Kruger once said that “there is an accessibility to pictures and words that we have learned to read very fluently through advertising and through the technological development of photography and film and video.” What does this mean for images like the “Men Protect Lives” ad? The combination of words and image suggests that men should mobilise in a call to arms against the threat of women’s rights. The spoils of war are the contents of their wombs. Martial law trumps maternal autonomy and a woman’s right to choose.

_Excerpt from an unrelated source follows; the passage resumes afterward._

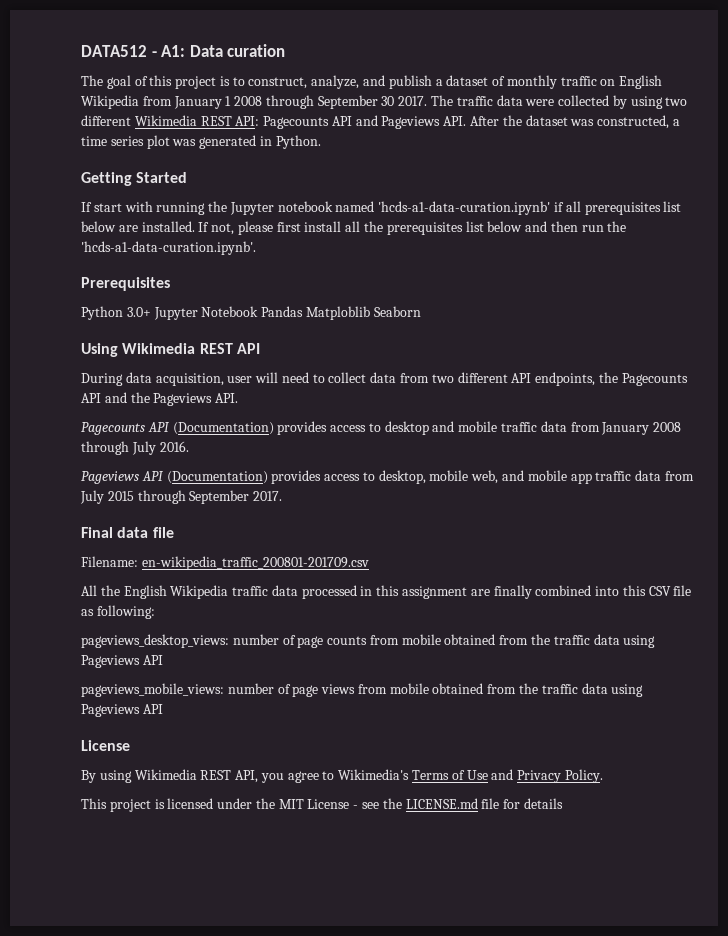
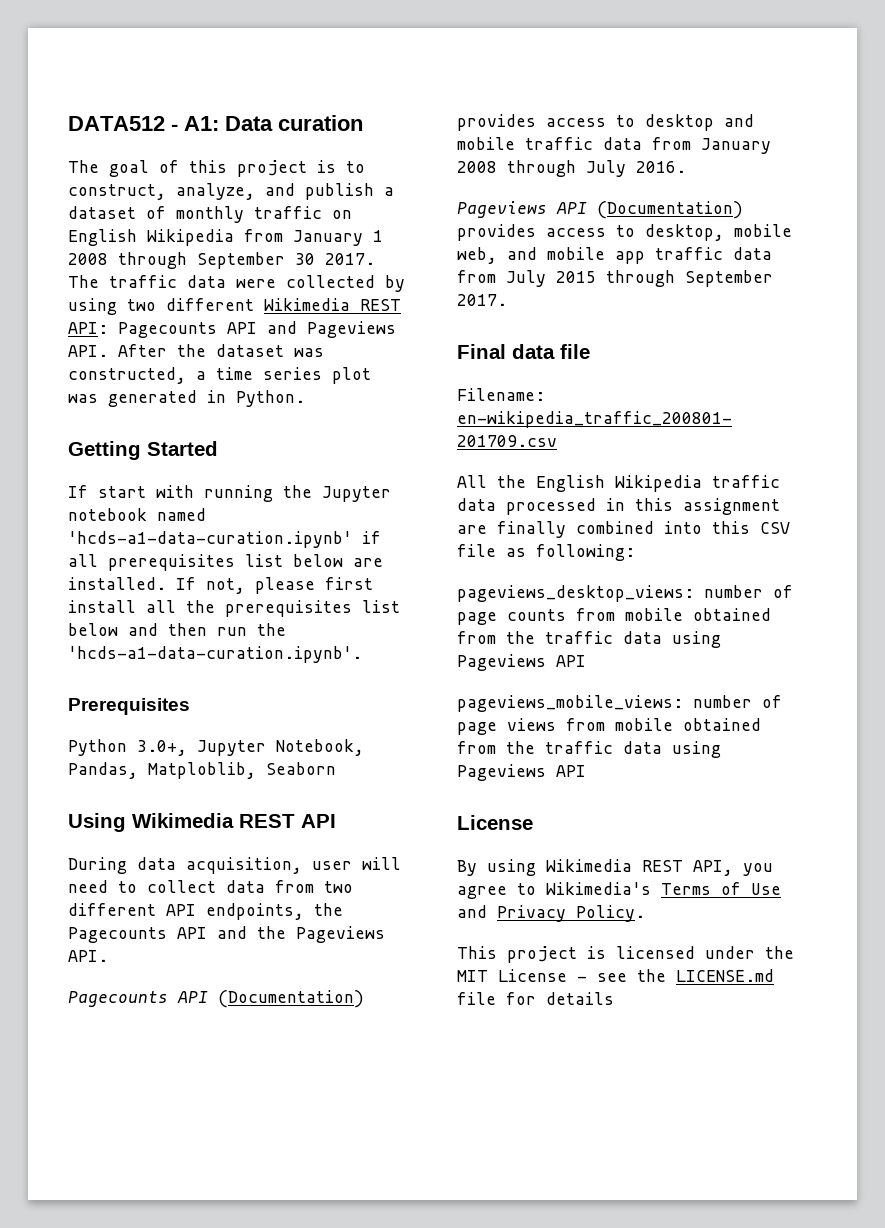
[126,306,370,320] 3.0+ Jupyter Notebook Pandas Matploblib -> [137,739,364,756] [68,762,256,779] 3.0+, Jupyter Notebook, Pandas, Matploblib,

According to Women’s Aid, a 2014 study by the European Union Fundamental Rights Agency (FRA) called entitled ‘Violence against women: An EU-wide survey‘ found that 14% of women in Ireland have experienced physical violence by a partner since age 15. 6% of Irish women have experienced sexual violence by a current or former partner and 31% of women have experienced psychological violence by a partner. 12% of Irish respondents in the FRA study had experienced stalking. The FRA survey revealed that Ireland has the second highest number of women avoiding places or situations for fear of being assaulted out of all EU countries. One in three women experience gender-based violence in their lifetimes, including physical, psychological and/or sexual violence.
The implication of the “Men Protect Lives” ad, if it were taken seriously (I truly believe the majority of men in Ireland know better), is a dangerous one considering these statistics. The media fluency identified by Kruger does not necessarily lead to media memory. One can hope that men in Ireland will see the connection between their depiction in the divorce referendum and the current one, and strive for attitudes to women that have more dimensions than the flat, vapid ones that no campaigners put on paper.